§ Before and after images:
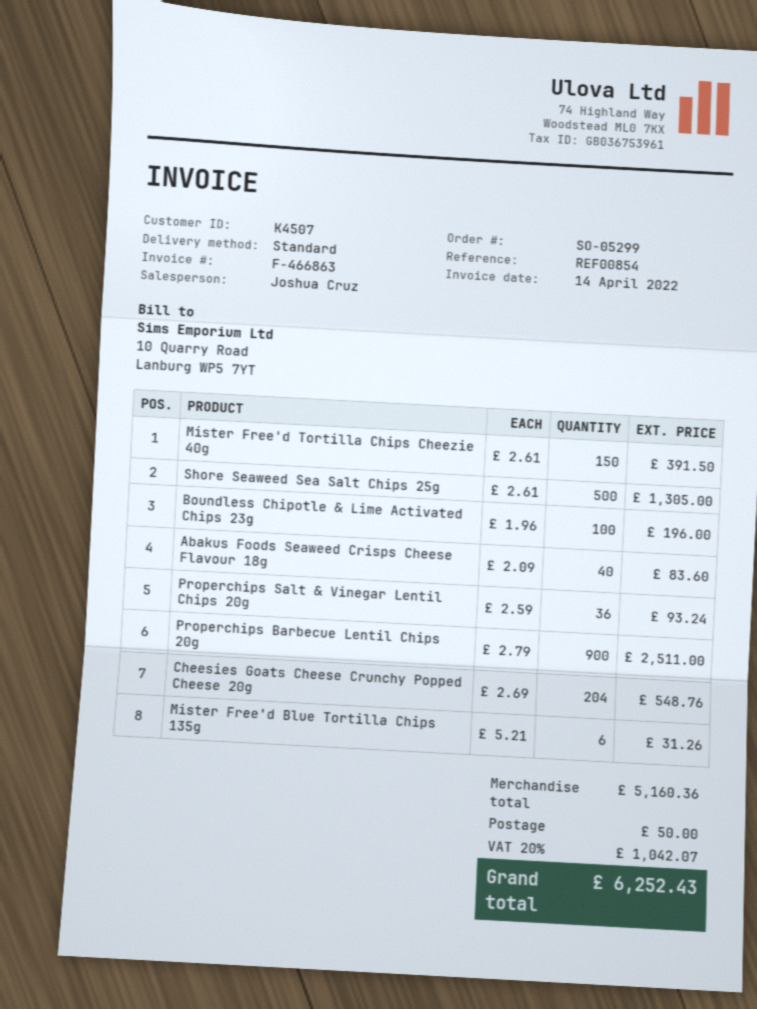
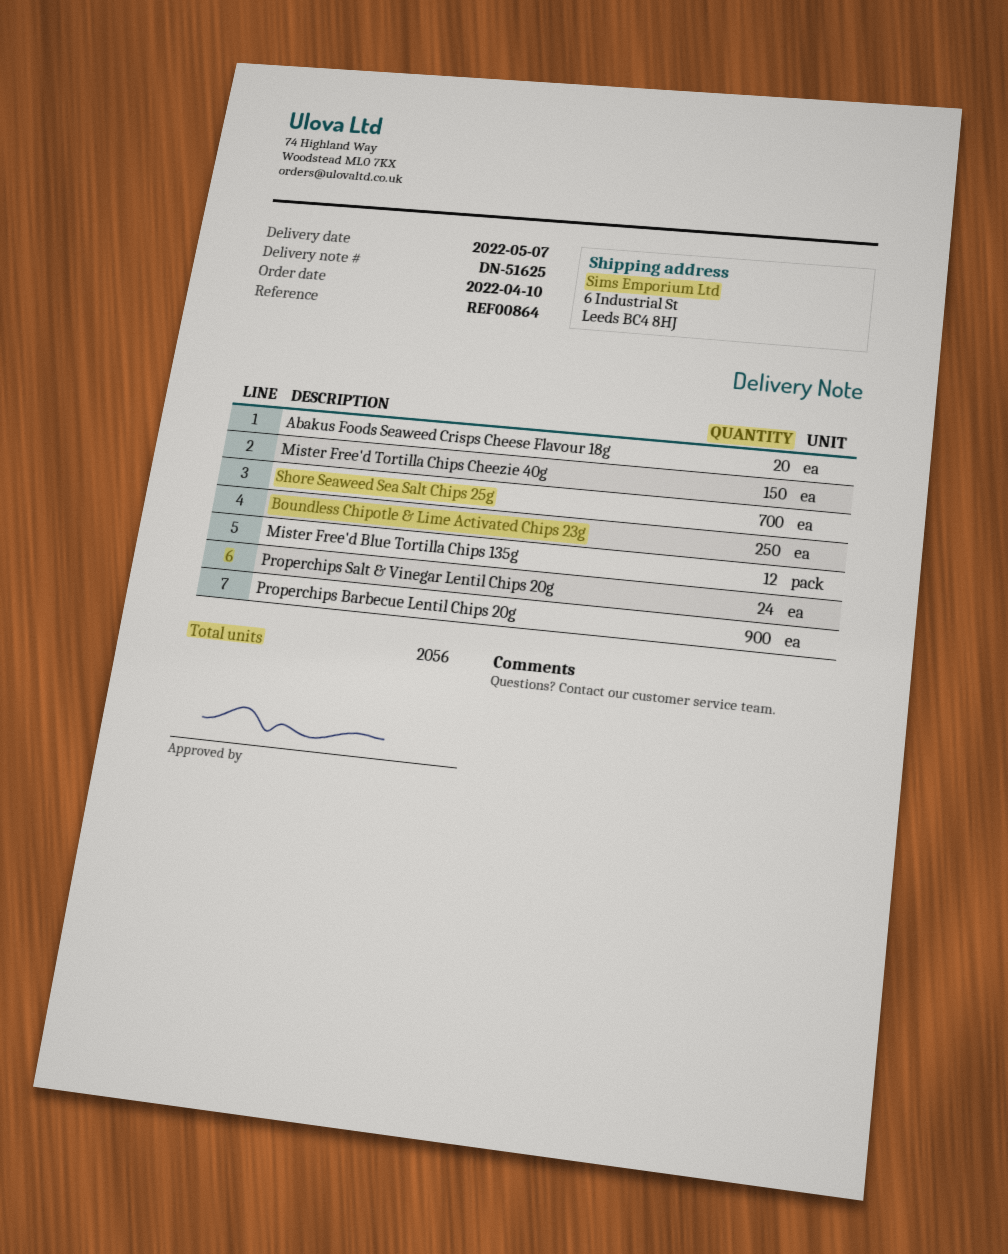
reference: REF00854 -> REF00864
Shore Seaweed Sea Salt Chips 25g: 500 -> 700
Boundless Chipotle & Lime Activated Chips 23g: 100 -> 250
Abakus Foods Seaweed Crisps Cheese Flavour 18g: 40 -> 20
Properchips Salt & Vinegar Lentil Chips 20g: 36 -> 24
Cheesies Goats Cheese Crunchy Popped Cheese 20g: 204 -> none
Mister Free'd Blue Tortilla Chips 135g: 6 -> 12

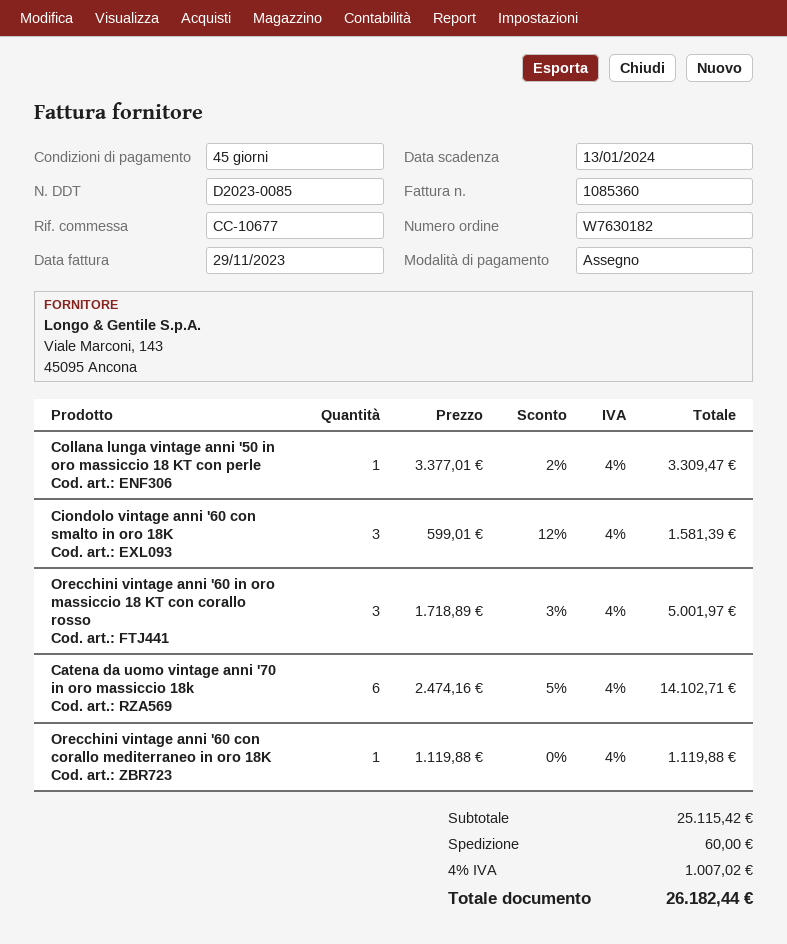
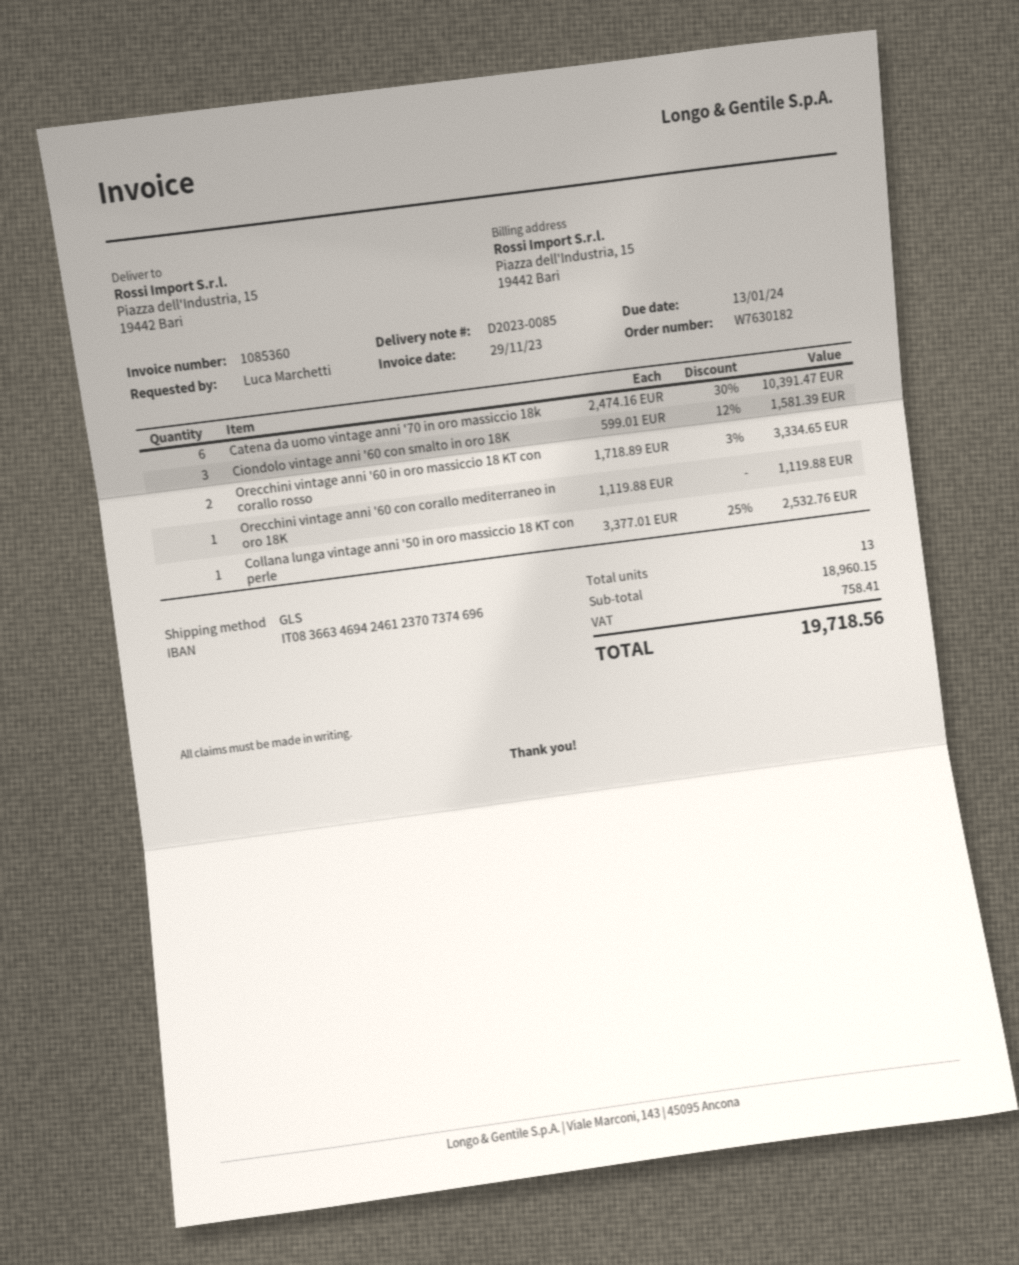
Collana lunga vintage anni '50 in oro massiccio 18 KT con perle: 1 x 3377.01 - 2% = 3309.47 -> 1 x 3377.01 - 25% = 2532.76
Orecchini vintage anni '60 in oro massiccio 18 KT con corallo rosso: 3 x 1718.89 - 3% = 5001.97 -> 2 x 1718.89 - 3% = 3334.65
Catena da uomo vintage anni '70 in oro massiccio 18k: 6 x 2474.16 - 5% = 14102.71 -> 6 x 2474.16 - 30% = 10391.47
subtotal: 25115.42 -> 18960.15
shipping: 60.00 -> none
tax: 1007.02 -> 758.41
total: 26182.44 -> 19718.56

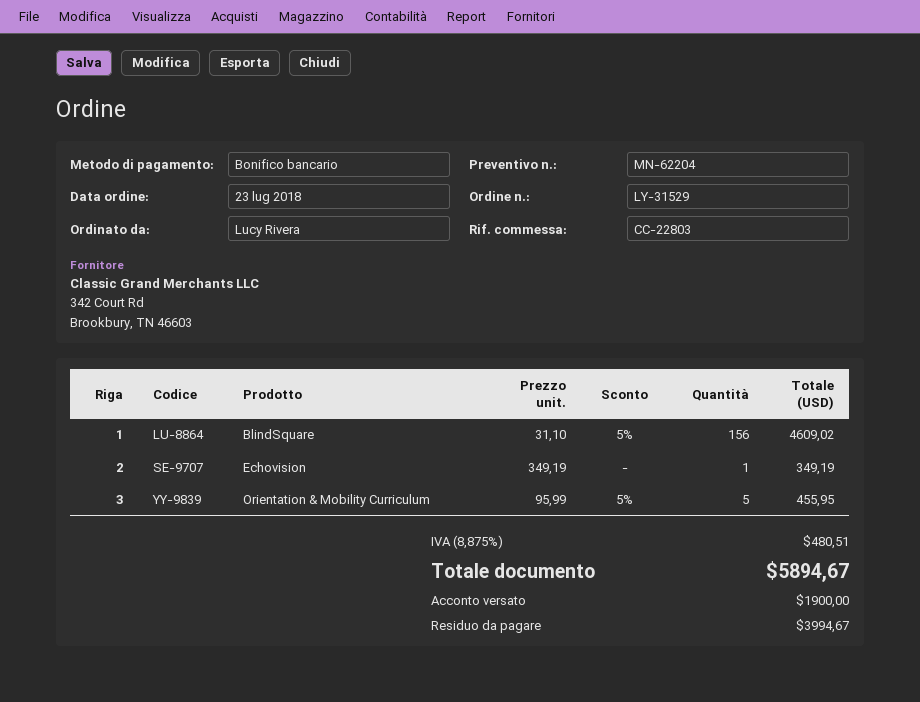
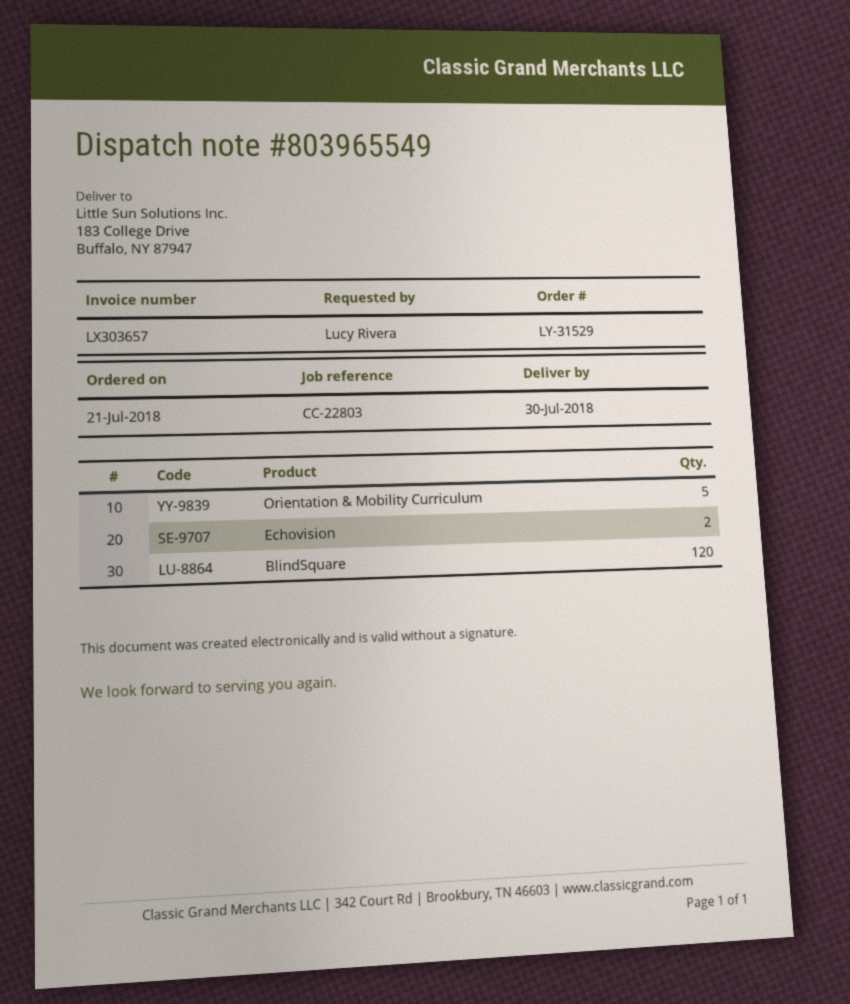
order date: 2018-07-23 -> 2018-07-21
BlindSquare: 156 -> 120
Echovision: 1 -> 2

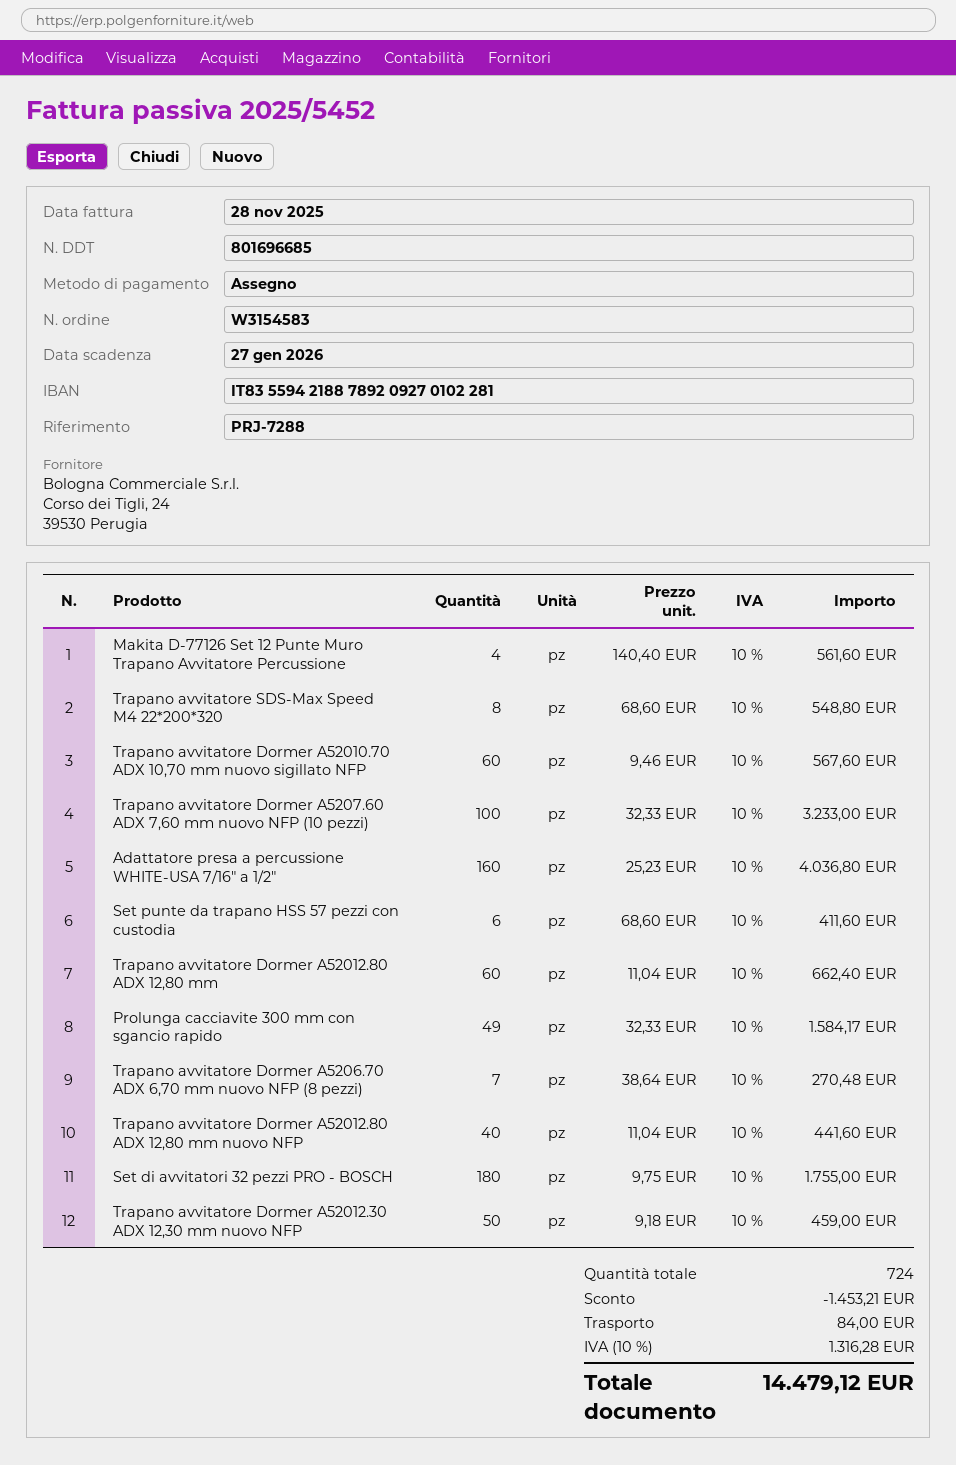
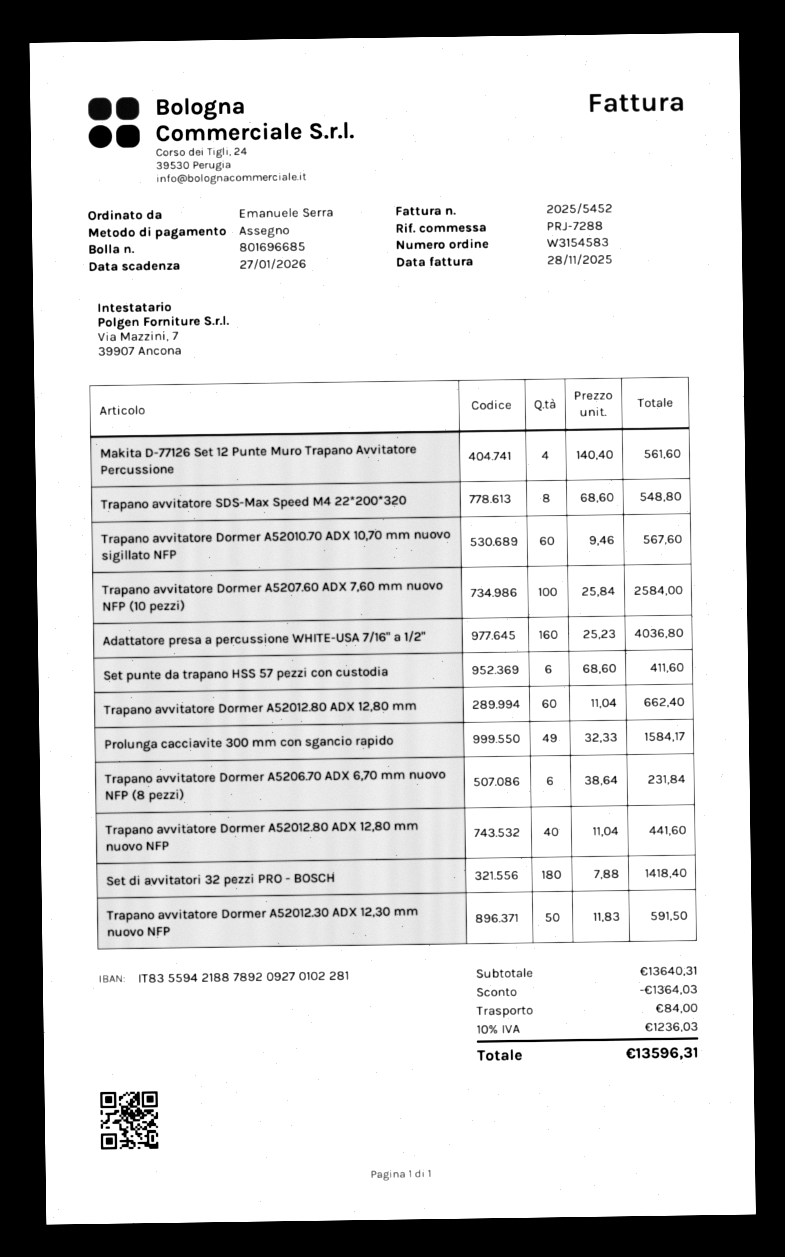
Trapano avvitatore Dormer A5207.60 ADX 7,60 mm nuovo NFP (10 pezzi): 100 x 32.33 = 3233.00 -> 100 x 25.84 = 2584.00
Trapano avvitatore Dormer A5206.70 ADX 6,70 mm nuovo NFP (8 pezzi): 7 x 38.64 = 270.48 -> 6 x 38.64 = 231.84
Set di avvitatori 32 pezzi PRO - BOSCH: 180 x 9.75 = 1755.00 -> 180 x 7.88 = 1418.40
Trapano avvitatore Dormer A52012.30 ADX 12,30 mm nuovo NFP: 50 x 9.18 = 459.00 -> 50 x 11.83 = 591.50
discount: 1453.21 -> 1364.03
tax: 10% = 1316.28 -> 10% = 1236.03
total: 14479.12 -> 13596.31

§ Problem statement: Copy exactly the lines from the line that has "BlindSquare: 156 -> 120" through the last line of the entries above, inclusive, and no others. Pictures do not go in the copy.

§ Problem solution:
BlindSquare: 156 -> 120
Echovision: 1 -> 2

Trapano avvitatore Dormer A5207.60 ADX 7,60 mm nuovo NFP (10 pezzi): 100 x 32.33 = 3233.00 -> 100 x 25.84 = 2584.00
Trapano avvitatore Dormer A5206.70 ADX 6,70 mm nuovo NFP (8 pezzi): 7 x 38.64 = 270.48 -> 6 x 38.64 = 231.84
Set di avvitatori 32 pezzi PRO - BOSCH: 180 x 9.75 = 1755.00 -> 180 x 7.88 = 1418.40
Trapano avvitatore Dormer A52012.30 ADX 12,30 mm nuovo NFP: 50 x 9.18 = 459.00 -> 50 x 11.83 = 591.50
discount: 1453.21 -> 1364.03
tax: 10% = 1316.28 -> 10% = 1236.03
total: 14479.12 -> 13596.31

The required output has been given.